Washington.- Informes recientes sugieren que Estados Unidos habría planteado la destitución del presidente cubano Miguel Díaz-Canel como condición clave para avanzar en un posible alivio de sanciones a Cuba. Esta propuesta habría surgido durante negociaciones bilaterales llevadas a cabo en los márgenes de la cumbre de la Comunidad del Caribe (Caricom), celebrada en San Cristóbal y Nieves a finales de febrero.
Según información publicada por el Miami Herald, el secretario de Estado Marco Rubio habría comunicado esta postura a Raúl Guillermo Rodríguez Castro, nieto y considerado “delfín” de Raúl Castro. Una fuente anónima citada por el medio indicó que la Administración Trump consideraba la salida de Díaz-Canel como un paso necesario para el éxito de las conversaciones, las cuales buscaban flexibilizar las sanciones estadounidenses a cambio de reformas en la isla caribeña.
Cuba atraviesa una de sus mayores crisis en décadas, enfrentando una severa presión económica, exacerbada por el incremento de las sanciones impuestas por Estados Unidos. Adicionalmente, la presión sobre la isla se intensificó tras la intervención estadounidense en Venezuela, que derivó el 3 de enero en la captura del entonces presidente venezolano Nicolás Maduro y la interrupción del suministro de crudo de Venezuela a Cuba.
Tras los diálogos en San Cristóbal y Nieves, un diplomático caribeño anónimo reveló al Herald que Rubio “dejó claro” que, si bien las discusiones con el Gobierno cubano estaban “muy avanzadas”, la intención no era “prolongar el régimen”.

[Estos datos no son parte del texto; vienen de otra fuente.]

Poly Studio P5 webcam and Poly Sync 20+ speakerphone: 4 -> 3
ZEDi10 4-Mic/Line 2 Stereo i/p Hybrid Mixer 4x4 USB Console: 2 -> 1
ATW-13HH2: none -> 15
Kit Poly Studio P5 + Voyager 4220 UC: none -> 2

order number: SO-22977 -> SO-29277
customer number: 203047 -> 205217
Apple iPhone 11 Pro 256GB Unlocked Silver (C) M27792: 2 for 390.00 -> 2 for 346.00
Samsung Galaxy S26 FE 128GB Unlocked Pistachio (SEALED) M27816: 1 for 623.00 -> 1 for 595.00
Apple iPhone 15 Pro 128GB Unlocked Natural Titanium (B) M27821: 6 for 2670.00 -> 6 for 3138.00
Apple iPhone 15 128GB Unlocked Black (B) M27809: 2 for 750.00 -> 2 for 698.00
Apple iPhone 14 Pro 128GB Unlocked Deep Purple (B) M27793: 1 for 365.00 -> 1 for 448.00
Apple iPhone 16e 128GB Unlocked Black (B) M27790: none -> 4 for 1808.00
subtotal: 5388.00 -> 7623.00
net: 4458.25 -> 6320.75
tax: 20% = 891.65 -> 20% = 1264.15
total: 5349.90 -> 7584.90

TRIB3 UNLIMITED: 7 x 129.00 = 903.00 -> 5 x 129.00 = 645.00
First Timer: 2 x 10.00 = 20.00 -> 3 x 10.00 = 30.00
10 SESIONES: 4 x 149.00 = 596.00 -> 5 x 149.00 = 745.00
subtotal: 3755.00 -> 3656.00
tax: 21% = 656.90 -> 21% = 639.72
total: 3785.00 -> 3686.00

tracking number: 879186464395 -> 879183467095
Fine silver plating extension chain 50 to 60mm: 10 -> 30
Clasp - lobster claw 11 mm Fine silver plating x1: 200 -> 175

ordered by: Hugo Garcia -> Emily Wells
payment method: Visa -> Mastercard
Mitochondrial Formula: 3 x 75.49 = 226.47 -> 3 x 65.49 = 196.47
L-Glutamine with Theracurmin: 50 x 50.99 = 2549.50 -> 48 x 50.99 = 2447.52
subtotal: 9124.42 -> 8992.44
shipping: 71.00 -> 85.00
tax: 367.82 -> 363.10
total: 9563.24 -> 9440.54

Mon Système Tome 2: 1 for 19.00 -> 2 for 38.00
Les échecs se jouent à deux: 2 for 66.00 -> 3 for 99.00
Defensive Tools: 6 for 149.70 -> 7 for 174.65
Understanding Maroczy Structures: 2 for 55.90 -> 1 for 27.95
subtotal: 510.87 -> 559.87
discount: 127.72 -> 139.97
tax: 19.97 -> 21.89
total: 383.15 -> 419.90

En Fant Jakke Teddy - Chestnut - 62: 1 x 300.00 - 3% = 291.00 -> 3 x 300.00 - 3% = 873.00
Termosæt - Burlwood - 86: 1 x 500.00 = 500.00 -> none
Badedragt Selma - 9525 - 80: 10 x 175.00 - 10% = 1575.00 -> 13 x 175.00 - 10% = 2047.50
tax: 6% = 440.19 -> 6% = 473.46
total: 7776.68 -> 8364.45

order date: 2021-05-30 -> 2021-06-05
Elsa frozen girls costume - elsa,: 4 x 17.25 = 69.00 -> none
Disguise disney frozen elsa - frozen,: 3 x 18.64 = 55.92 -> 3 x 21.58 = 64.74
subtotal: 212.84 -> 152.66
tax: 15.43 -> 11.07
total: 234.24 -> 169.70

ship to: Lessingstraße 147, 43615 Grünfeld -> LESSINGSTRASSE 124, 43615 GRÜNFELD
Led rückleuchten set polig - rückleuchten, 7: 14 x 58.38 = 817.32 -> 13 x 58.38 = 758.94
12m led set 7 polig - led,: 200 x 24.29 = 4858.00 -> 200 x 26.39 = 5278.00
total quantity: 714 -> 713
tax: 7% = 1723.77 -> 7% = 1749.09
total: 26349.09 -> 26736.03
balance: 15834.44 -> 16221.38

Miguel Díaz-Canel asumió la presidencia de Cuba en 2018, sucediendo a Raúl Castro. En 2021, también tomó el relevo de Raúl Castro como líder del Partido Comunista de Cuba. Es ampliamente considerado una figura cercana a la familia Castro, a la cual el Gobierno estadounidense aún percibe como los verdaderos responsables de las decisiones en la isla.
Desde que Díaz-Canel tomó posesión, la situación en Cuba ha empeorado significativamente, marcada por una inflación descontrolada, una severa crisis de combustible y una escasez extrema de bienes básicos. Esta situación ha provocado un flujo constante de ciudadanos cubanos hacia otros países en los últimos años.